Według informacji "Bilda" rząd USA zwrócił się do rządu Niemiec o wsparcie dla ukraińskiej armii poprzez dostarczenie czołgów i innej ciężkiej broni. Dwa źródła bliskie rządowi powiedziały "Bildowi", że Departament Stanu USA wysłał w zeszłym tygodniu notę werbalną w tej sprawie do Ministerstwa Spraw Zagranicznych i kopię do Urzędu Kanclerza.
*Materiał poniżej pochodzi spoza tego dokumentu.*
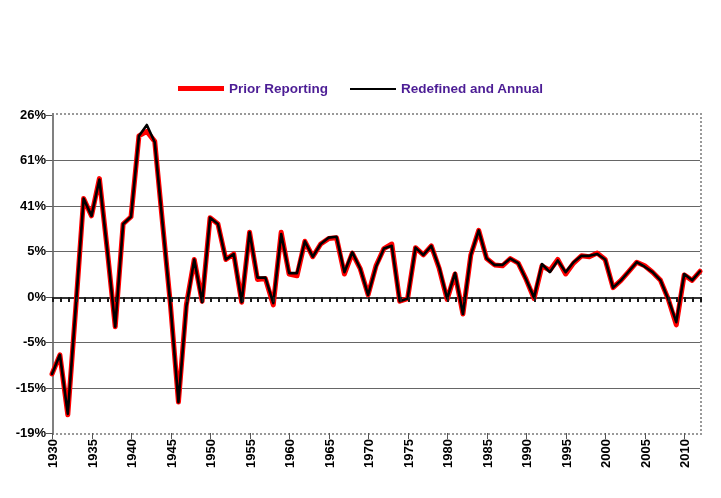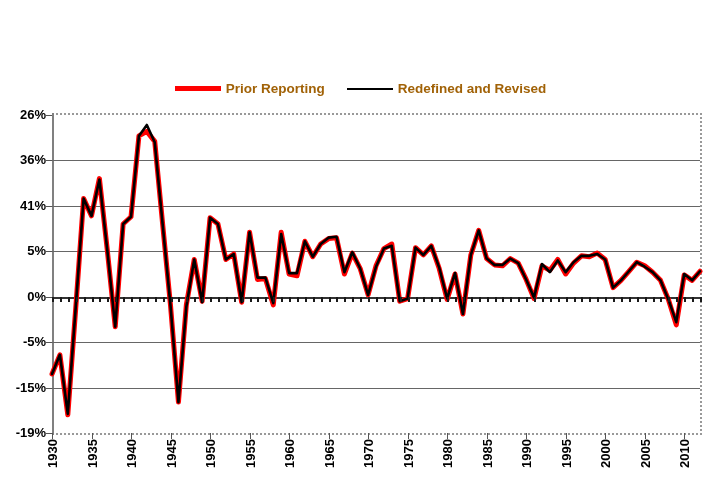--- a/index.html
+++ b/index.html
@@ -28,7 +28,7 @@
   .legend-item{display:flex;align-items:center;gap:5px;}
   .legend-swatch-prior{display:block;width:46px;height:5px;background:#FF0000;}
   .legend-swatch-revised{display:block;width:46px;height:0;border-top:2px solid #000000;}
-  .legend-label{font-size:13.5px;font-weight:bold;color:#a16207;white-space:nowrap;}
+  .legend-label{font-size:13.5px;font-weight:bold;color:#4c1d95;white-space:nowrap;}
 
   
   #plot{

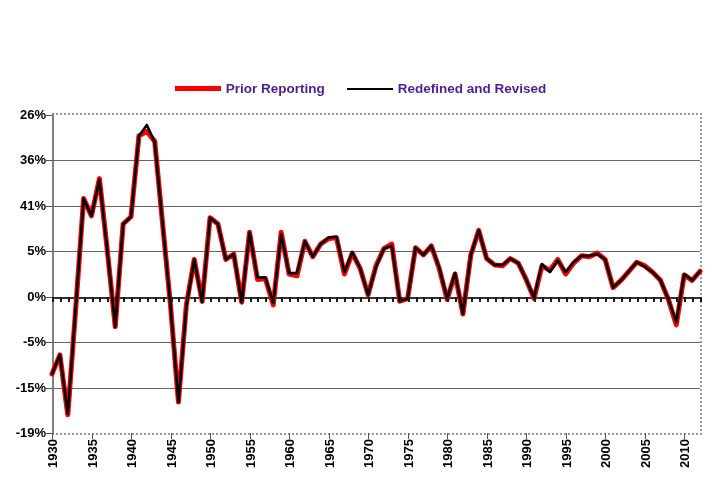--- a/index.html
+++ b/index.html
@@ -89,7 +89,7 @@
     </div>
     <div class="legend-item">
       <span class="legend-swatch-revised"></span>
-      <span class="legend-label">Redefined and Revised</span>
+      <span class="legend-label">Redefined and Annual</span>
     </div>
   </div>
 

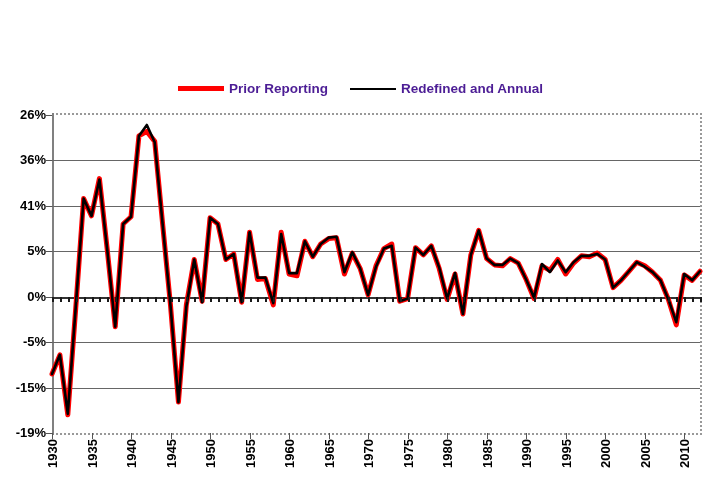--- a/index.html
+++ b/index.html
@@ -201,7 +201,7 @@
   <div id="ytick-labels">
       <div class="ytick-label" style="top: 115px; left: 0px; width: 46px;">26%</div>
       <div class="ytick-mark" style="position: absolute; left: 46px; top: 115px; width: 6px;"></div>
-      <div class="ytick-label" style="top: 160.429px; left: 0px; width: 46px;">36%</div>
+      <div class="ytick-label" style="top: 160.429px; left: 0px; width: 46px;">61%</div>
       <div class="ytick-mark" style="position: absolute; left: 46px; top: 160.429px; width: 6px;"></div>
       <div class="ytick-label" style="top: 205.857px; left: 0px; width: 46px;">41%</div>
       <div class="ytick-mark" style="position: absolute; left: 46px; top: 205.857px; width: 6px;"></div>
W nocie sekretarz stanu USA Anthony Blinken stwierdził, że USA nie chcą uprzedzać decyzji niemieckiego rządu w sprawie dostawy ciężkiej broni, ale "z zadowoleniem" przyjęłyby dostarczenie przez Niemcy na Ukrainę "czołgów podstawowych i bojowych wozów piechoty" z własnych zapasów - pisze "Bild". Amerykańskie źródła zaprzeczają jednak rzekomemu listowi do niemieckiego MSZ - informuje gazeta. Możemy przypuszczać, że naciski amerykańskie na Niemcy w ostatnich tygodniach poskutkowały właśnie wysłaniem wyrzutni rakietowych Mars, 50 pojazdów opancerzonych Dingo, 20 samobieżnych lufowych systemów przeciwlotniczych Gepard oraz dostawę 16 mostów samobieżnych Biber, a także wydania zgody na zakup 18 sztuk haubic RCH-155 o wartości 216 mln euro.
Czytaj też
Nie wszyscy jednak są zadowoleni z tego, że Niemcy dostarczają Ukrainie broń. Związek Żołnierzy Niemieckich wyraził zaniepokojenie, że potencjalne przekazanie Ukrainie czołgów będzie „aktem kanibalizacji" wojsk niemieckich. Andre Wuestner (Przewodniczący Związku Żołnierzy Niemieckich, Bundeswehrverband) zażądał wstrzymania dalszego transferu z zapasów Bundeswehry i natychmiastowego zamówienia uzupełnień na miejsce dotychczas przekazanych systemów. Według niego "to, co jednak z naszego punktu widzenia jako stowarzyszenia zawodowego nie jest możliwe, to przekazanie broni i amunicji Bundeswehry. Każda pojedyncza dostawa prowadzi do osłabienia Bundeswehry" dodając, że "wielu w Bundeswehrze obawia się, że ta polityka dalszej kanibalizacji naszych wojsk będzie miała negatywne skutki".
Mireq
Niemieckie Marsy i pojazdy Dingo pojadą na Ukrainę - niektórzy tak twierdzą, ale nikt nie wie kiedy.
kapusta
Od ponad pół wieku wszystkie rządy niemieckie i wszystkie frakcje polityczne w tym kraju były zgodne, że wobec Moskwy należy prowadzić politykę westernizacji poprzez zacieśnianie kontaktów handlowych, przemysłowych, społecznych, kulturowych - każdych. Oni (jako społeczeństwo) zwyczajnie nie są w stanie zrozumieć, że coś co działało za Breżniewa czy Gorbaczowa i de facto przyczyniło się do upadku komuny i sowieckiego imperium zła, dziś przyniosło skutki odwrotne do zamierzonych, Ciężko musi być przyznać, że cała ich polityka, ale też polityka ich ojców zbudowała nowego Hitlera i doprowadziła do kolejnej wojny. Wystarczy spróbować wyobrazić sobie Kaczyńskiego lub Tuska, którzy przyznają się, że przez 30 lat prowadzili głupią politykę np. wobec Niemiec. Pocieszające jest w tym kontekście, że w zasadzie wszyscy oprócz SPD i (oczywiście) AfD już przejrzeli na oczy.
szczebelek
Kogo Niemcy się obawiają? My z takim podejściem to nawet pistoletu byśmy nie mogli wysłać, bo przecież OK i Białoruś to w sumie FR...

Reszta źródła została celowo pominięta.